Small G proteins such as Ras exist in two states, depending on whether they are bound to GTP or to GDP. The GTP-bound form of Ras is active, but it can be converted into an inactive GDP-bound form by an intrinsic Ras-GTPase activity, which removes a phosphate group from the bound GTP. This reaction is accelerated by regulatory cofactors, and small G proteins do not normally stay permanently activated; instead they eventually turn themselves off. Thus the small G proteins are usually found in the inactive GDP-containing state, and they are activated only transiently in response to activating ligands. However, mutation at a single residue can lock them in the active state, causing them to become oncogenic.

The activation of small G proteins is mediated by guanine-nucleotide exchange factors (GEFs), which exchange GDP for GTP (Fig. 6.6).

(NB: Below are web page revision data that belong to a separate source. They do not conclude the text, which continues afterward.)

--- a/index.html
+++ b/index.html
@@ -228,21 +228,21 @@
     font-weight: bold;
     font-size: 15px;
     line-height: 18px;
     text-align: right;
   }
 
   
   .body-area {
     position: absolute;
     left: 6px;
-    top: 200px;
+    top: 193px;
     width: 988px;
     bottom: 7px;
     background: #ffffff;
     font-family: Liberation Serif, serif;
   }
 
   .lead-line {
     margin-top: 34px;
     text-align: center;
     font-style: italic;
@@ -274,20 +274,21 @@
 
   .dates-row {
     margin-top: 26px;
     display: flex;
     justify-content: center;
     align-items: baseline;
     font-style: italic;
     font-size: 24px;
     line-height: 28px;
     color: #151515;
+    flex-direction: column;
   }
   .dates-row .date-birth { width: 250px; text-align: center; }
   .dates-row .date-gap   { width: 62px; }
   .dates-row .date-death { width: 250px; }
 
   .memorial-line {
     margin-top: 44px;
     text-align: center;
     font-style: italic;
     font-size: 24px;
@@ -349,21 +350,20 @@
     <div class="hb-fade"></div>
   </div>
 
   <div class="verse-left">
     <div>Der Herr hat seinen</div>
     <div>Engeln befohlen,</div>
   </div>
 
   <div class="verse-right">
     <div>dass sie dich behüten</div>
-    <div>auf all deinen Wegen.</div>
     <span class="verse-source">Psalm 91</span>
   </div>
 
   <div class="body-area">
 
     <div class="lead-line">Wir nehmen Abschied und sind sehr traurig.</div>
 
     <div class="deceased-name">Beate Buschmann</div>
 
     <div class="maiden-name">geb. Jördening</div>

In lymphocytes, Ras and other small G proteins are recruited to the receptor site by adaptor proteins and are activated by GEFs bound to these adaptor proteins. Thus, G proteins can act as molecular switches, becoming switched on only when the cell-surface receptor is activated.

Figure 6.6

Small G proteins are switched from inactive to active states by guanine-nucleotide exchange factors. Ras is a small GTP-binding protein with intrinsic GTPase activity. In its GTP-bound state, it is active (first panel), whereas in the GDP-bound state (more...)

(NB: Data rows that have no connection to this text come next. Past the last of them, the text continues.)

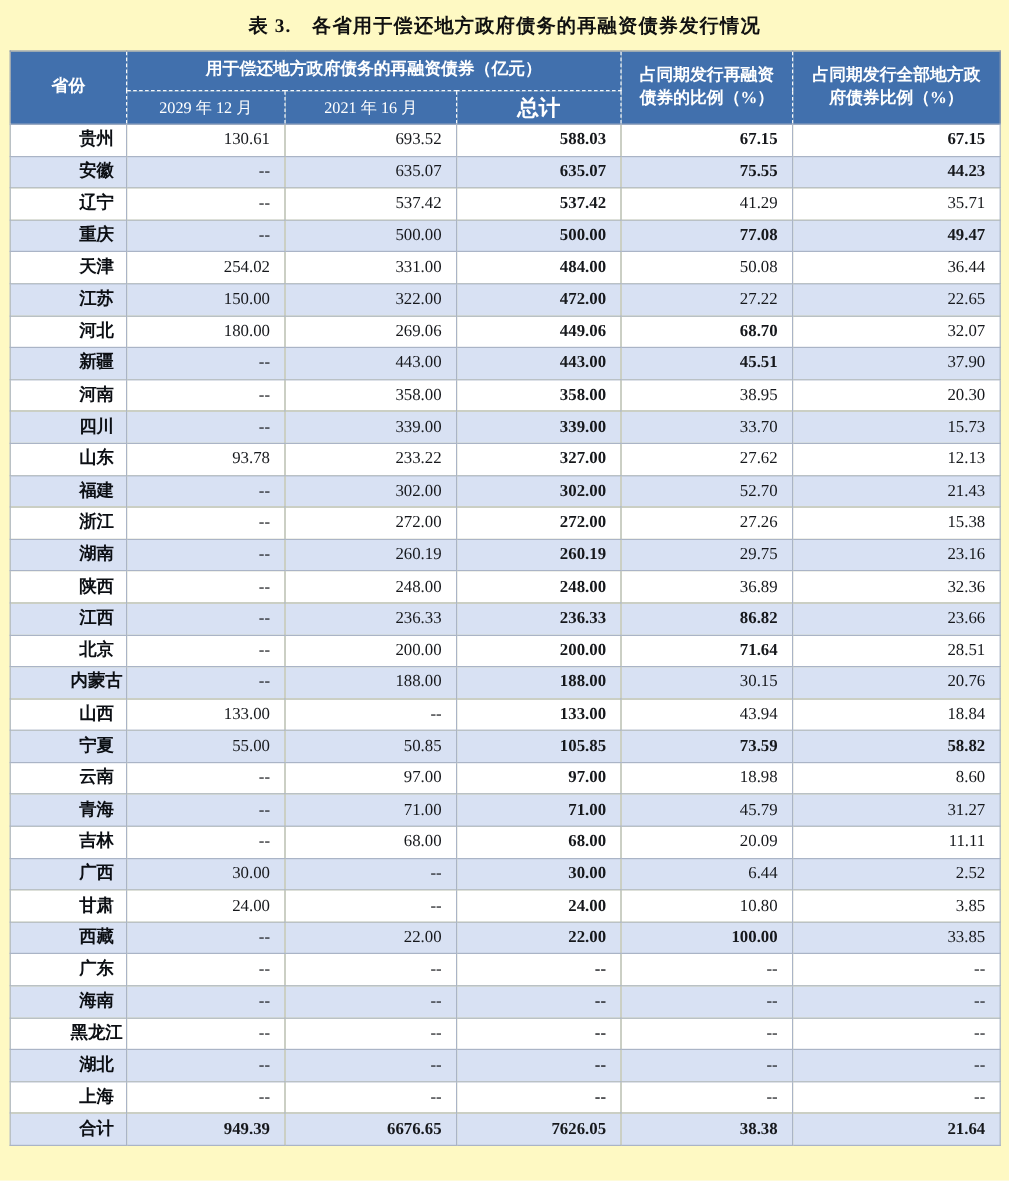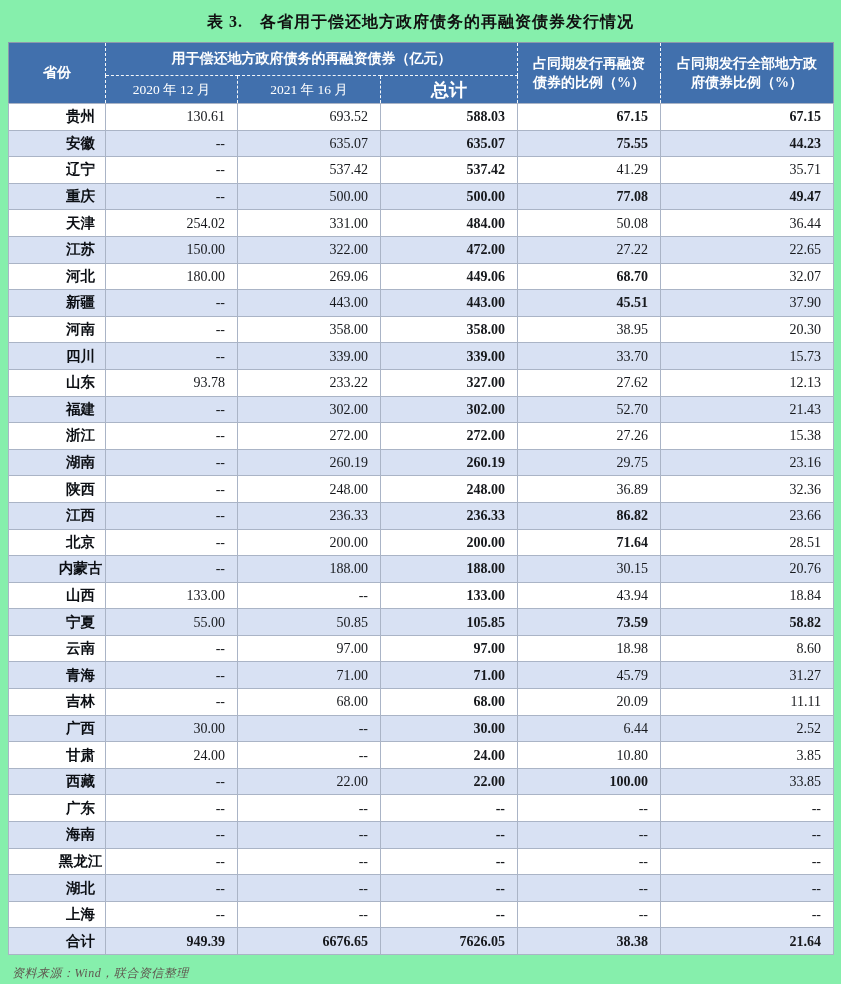--- a/index.html
+++ b/index.html
@@ -5,21 +5,21 @@
   html, body {
     margin: 0;
     padding: 0;
     background: #ffffff;
     font-family: "Liberation Serif", "DejaVu Serif", serif;
   }
   .page {
     position: relative;
     width: 841px;
     height: 984px;
-    background: #86efac;
+    background: #fef9c3;
     overflow: hidden;
   }
   .doc-title {
     padding-top: 12px;
     text-align: center;
     font-size: 16px;
     font-weight: bold;
     color: #111111;
     letter-spacing: 1px;
   }
@@ -109,21 +109,21 @@
         <th rowspan="2" class="two-line">
           <span class="hline">占同期发行再融资</span>
           <span class="hline">债券的比例（%）</span>
         </th>
         <th rowspan="2" class="two-line">
           <span class="hline">占同期发行全部地方政</span>
           <span class="hline">府债券比例（%）</span>
         </th>
       </tr>
       <tr class="h2">
-        <th>2020 年 12 月</th>
+        <th>2029 年 12 月</th>
         <th>2021 年 16 月</th>
         <th class="sub-total">总计</th>
       </tr>
     </thead>
     <tbody>
         <tr>
           <td class="prov">贵州</td>
           <td class="num">130.61</td>
           <td class="num">693.52</td>
           <td class="num bold">588.03</td>
@@ -374,15 +374,14 @@
           <td class="prov">合计</td>
           <td class="num bold">949.39</td>
           <td class="num bold">6676.65</td>
           <td class="num bold">7626.05</td>
           <td class="num bold">38.38</td>
           <td class="num bold">21.64</td>
         </tr>
       </tbody>
   </table>
 
-  <div class="source-note">资料来源：Wind，联合资信整理</div>
 
 </div>
 
 </body></html>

Once activated, small G proteins activate, among other things, a cascade of protein kinases known as the mitogen-activated protein kinase (MAP kinase) cascade. This kinase cascade is found in all multicellular animals and is responsible for many of the effects of activating ligands. The MAP kinase cascade leads directly to the phosphorylation and activation of transcription factors in the nucleus. In particular, the AP-1 family of transcription factors, which are heterodimers of the Fos and Jun proteins, the products of the oncogenes fos and jun, are activated through MAP kinase cascades. We will discuss these activation pathways in more detail in the next part of the chapter, where the structures of the lymphocyte antigen-receptor complexes are described and we look at the particular signals generated by the antigen receptors and the co-receptors that cluster with them.

Summary

Lymphocyte antigen receptors signal for cell activation using signal transduction mechanisms common to many intracellular signaling pathways. On ligand binding, antigen receptor clustering leads to the activation of receptorassociated protein tyrosine kinases at the cytoplasmic face of the plasma membrane. These initiate intracellular signaling by phosphorylating tyrosine residues in the clustered receptor tails. The phosphorylated tyrosines act as binding sites for additional kinases and other signaling molecules that amplify the signal and transmit it onward. The enzyme phospholipase C-γ is recruited in this way and initiates two major pathways of intracellular signaling that are common to many other receptors. Cleavage of the membrane phospholipid PIP₂ by this enzyme produces the diffusible messenger inositol trisphosphate (IP₃) and membrane-bound diacylglycerol (DAG). IP₃ action leads to a sharp increase in the level of intracellular free Ca²⁺, which activates various calcium-dependent enzymes. Together with Ca²⁺, DAG initiates a second signaling pathway by activating members of the protein kinase C family. A third pathway involves small G proteins, proteins with GTPase activity that are activated by binding GTP, but then hydrolyze the GTP to GDP and become inactive. Small G proteins are recruited to the signaling pathway and activated by guanine-nucleotide exchange factors (GEFs), which catalyze the exchange of GDP for GTP. GEFs and other signaling molecules are linked to the activated receptors by adaptor proteins that bind to phosphorylated tyrosines through one protein domain, the SH2 domain, and to other signaling molecules through other domains including SH3. All these signaling pathways eventually converge on the nucleus to alter patterns of gene transcription.